0

i'm trying to apply markov chains algorithm for a simple text generation and i found a code from internet and made changes to fit my data as follows

library(markovchain)
library(tidyverse)
library(tidytext)
library(stringr)
#use readLines to read any text file
text <- readLines('example.txt')
#check few lines of our text file
head(text)

> head(text)
[1] "PRIDE AND PREJUDICE" ""                    "By Jane Austen"      ""                   
[5] ""                    ""                
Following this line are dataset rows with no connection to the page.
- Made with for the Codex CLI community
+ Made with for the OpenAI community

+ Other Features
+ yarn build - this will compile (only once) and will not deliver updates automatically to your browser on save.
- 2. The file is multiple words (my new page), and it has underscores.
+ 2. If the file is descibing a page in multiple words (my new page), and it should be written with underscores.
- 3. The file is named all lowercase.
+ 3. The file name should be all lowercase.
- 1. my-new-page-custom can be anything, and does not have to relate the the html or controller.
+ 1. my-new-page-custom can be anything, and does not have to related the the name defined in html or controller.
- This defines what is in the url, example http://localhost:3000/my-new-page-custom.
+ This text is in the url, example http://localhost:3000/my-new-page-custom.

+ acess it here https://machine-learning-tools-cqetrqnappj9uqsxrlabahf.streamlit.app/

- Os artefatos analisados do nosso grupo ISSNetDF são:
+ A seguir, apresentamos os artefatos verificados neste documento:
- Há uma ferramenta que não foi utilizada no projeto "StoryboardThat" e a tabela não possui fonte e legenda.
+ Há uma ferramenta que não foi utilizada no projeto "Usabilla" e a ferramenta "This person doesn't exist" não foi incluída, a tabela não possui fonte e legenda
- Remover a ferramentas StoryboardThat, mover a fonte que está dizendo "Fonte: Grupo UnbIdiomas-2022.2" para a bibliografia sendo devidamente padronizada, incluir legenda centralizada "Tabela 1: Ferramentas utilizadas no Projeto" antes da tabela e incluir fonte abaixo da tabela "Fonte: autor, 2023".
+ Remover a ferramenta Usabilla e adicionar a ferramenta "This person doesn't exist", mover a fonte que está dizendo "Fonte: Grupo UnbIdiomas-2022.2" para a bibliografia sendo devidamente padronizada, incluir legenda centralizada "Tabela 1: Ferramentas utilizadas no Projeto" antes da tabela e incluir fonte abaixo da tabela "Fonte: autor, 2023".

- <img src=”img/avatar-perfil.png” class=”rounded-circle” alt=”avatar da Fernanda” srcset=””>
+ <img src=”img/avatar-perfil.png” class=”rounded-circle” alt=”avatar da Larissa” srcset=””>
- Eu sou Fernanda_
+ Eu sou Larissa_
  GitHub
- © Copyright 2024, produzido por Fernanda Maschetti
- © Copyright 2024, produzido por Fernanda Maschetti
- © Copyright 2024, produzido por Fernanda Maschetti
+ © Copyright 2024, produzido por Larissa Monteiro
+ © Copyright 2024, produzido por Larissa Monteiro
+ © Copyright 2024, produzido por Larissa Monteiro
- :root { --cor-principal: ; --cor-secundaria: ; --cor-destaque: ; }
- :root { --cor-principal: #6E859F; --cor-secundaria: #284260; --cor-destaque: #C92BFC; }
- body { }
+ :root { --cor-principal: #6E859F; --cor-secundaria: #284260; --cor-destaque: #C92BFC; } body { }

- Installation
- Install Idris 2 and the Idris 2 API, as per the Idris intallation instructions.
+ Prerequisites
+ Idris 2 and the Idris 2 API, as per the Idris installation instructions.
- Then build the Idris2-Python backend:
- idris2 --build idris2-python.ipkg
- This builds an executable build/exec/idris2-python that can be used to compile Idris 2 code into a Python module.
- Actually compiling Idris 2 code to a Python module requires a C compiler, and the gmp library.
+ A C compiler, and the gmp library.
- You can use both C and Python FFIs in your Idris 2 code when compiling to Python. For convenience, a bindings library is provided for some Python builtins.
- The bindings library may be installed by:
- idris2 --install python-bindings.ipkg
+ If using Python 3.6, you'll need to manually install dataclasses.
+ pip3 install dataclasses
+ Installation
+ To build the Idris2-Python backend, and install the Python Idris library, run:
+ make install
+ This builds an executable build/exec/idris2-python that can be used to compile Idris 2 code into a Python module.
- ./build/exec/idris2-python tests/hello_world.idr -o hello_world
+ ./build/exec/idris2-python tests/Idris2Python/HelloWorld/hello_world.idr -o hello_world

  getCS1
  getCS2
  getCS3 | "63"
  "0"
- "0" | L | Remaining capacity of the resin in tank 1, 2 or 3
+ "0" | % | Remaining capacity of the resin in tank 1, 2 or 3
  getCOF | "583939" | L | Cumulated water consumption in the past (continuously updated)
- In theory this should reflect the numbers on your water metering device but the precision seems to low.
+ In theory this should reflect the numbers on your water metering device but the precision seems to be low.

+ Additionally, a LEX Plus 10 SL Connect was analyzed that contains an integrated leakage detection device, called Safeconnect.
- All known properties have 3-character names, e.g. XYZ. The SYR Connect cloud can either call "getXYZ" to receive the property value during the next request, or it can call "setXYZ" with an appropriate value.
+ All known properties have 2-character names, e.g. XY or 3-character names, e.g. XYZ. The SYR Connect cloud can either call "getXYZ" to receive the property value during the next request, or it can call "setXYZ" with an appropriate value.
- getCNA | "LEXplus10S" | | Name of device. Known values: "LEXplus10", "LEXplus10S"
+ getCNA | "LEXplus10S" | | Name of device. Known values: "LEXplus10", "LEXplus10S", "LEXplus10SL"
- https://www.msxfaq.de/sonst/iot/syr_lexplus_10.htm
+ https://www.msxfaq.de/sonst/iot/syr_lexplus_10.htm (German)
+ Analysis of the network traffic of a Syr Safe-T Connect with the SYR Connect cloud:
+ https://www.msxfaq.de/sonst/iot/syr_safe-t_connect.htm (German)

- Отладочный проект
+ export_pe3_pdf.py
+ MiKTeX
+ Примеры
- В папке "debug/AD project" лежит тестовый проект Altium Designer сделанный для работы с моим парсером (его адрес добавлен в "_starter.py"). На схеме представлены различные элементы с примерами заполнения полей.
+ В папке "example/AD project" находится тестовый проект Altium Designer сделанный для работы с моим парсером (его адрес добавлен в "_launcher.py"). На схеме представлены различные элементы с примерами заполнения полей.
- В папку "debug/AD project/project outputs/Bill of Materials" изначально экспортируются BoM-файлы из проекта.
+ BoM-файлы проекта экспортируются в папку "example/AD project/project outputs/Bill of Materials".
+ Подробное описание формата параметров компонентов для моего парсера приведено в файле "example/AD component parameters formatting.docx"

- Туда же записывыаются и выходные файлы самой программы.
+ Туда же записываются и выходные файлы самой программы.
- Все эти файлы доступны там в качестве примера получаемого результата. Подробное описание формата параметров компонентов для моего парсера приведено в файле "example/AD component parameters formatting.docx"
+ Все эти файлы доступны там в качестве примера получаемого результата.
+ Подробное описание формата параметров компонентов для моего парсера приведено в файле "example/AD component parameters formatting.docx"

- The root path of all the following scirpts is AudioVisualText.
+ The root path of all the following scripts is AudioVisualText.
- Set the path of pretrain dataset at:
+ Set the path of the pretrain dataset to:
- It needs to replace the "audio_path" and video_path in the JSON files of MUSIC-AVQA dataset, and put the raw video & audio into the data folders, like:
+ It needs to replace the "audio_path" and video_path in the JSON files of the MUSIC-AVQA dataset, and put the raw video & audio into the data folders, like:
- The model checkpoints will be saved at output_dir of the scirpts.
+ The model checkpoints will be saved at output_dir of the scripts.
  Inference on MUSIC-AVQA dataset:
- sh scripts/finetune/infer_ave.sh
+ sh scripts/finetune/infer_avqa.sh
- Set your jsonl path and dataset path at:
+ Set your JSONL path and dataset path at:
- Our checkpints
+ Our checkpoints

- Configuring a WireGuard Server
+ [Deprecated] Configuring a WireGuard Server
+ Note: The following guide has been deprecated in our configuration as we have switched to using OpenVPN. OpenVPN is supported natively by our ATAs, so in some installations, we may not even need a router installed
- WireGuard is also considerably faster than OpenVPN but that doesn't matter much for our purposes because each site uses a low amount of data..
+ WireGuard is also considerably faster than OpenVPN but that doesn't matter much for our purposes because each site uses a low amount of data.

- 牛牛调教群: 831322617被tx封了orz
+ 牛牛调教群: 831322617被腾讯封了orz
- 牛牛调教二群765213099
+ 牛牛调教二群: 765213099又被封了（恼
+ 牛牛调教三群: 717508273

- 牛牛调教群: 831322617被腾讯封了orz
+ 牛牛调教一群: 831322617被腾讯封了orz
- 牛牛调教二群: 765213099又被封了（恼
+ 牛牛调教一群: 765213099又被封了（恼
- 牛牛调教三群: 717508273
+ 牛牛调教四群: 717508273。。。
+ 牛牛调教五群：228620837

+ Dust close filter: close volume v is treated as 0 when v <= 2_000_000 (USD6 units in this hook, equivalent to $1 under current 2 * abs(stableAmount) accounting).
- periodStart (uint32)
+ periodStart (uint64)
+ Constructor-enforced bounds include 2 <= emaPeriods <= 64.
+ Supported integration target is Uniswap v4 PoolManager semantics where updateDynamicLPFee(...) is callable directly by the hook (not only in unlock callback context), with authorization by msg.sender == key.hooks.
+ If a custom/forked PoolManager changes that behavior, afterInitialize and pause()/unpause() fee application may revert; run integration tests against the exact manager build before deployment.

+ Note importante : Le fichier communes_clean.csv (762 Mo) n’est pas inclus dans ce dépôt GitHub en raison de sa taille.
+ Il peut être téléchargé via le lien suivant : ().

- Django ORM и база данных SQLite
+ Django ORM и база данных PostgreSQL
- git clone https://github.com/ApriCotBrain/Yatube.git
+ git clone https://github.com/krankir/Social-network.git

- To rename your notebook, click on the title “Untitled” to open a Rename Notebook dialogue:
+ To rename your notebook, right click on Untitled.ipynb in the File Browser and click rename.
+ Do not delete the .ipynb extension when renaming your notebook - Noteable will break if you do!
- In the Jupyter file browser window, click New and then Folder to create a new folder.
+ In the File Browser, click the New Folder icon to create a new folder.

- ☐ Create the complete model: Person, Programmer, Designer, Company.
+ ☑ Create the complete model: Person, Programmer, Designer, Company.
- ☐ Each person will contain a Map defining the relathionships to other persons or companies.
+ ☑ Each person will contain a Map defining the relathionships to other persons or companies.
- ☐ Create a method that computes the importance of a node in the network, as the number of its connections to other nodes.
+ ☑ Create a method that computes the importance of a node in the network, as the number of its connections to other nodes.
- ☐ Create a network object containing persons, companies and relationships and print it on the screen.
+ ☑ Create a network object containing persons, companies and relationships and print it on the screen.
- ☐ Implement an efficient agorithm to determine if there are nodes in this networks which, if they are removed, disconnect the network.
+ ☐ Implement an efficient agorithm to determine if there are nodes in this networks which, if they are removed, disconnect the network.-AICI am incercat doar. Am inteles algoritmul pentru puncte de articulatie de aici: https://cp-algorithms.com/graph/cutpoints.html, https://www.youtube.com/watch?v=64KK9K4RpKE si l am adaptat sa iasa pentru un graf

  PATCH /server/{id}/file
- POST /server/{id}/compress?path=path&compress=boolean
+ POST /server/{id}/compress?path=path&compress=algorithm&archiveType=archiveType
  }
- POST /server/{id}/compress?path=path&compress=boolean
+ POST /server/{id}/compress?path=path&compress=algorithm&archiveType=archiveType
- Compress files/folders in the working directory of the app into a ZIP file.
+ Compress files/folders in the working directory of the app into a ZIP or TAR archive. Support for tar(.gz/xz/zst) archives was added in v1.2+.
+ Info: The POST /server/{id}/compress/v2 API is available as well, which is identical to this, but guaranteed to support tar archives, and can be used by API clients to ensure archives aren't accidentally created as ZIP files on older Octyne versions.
#seperate the texts i.e sentences
text <- text[nchar(text) > 0]
head(text)
#removing all punctuations in the texts
text <- str_replace_all(text, "[[:punct:]]", "")
head(text)

> head(text)
[1] "PRIDE AND PREJUDICE"                                                   
[2] "By Jane Austen"                                                        
[3] "Chapter 1"                                                             
[4] "It is a truth universally acknowledged that a single man in possession"
[5] "of a good fortune must be in want of a wife"                           
[6] "However little known the feelings or views of such a man may be on his"

#splitting the text into terms
terms <- unlist(strsplit(text, ' '))
head(terms)

> head(terms)
[1] "PRIDE"     "AND"       "PREJUDICE" "By"        "Jane"      "Austen"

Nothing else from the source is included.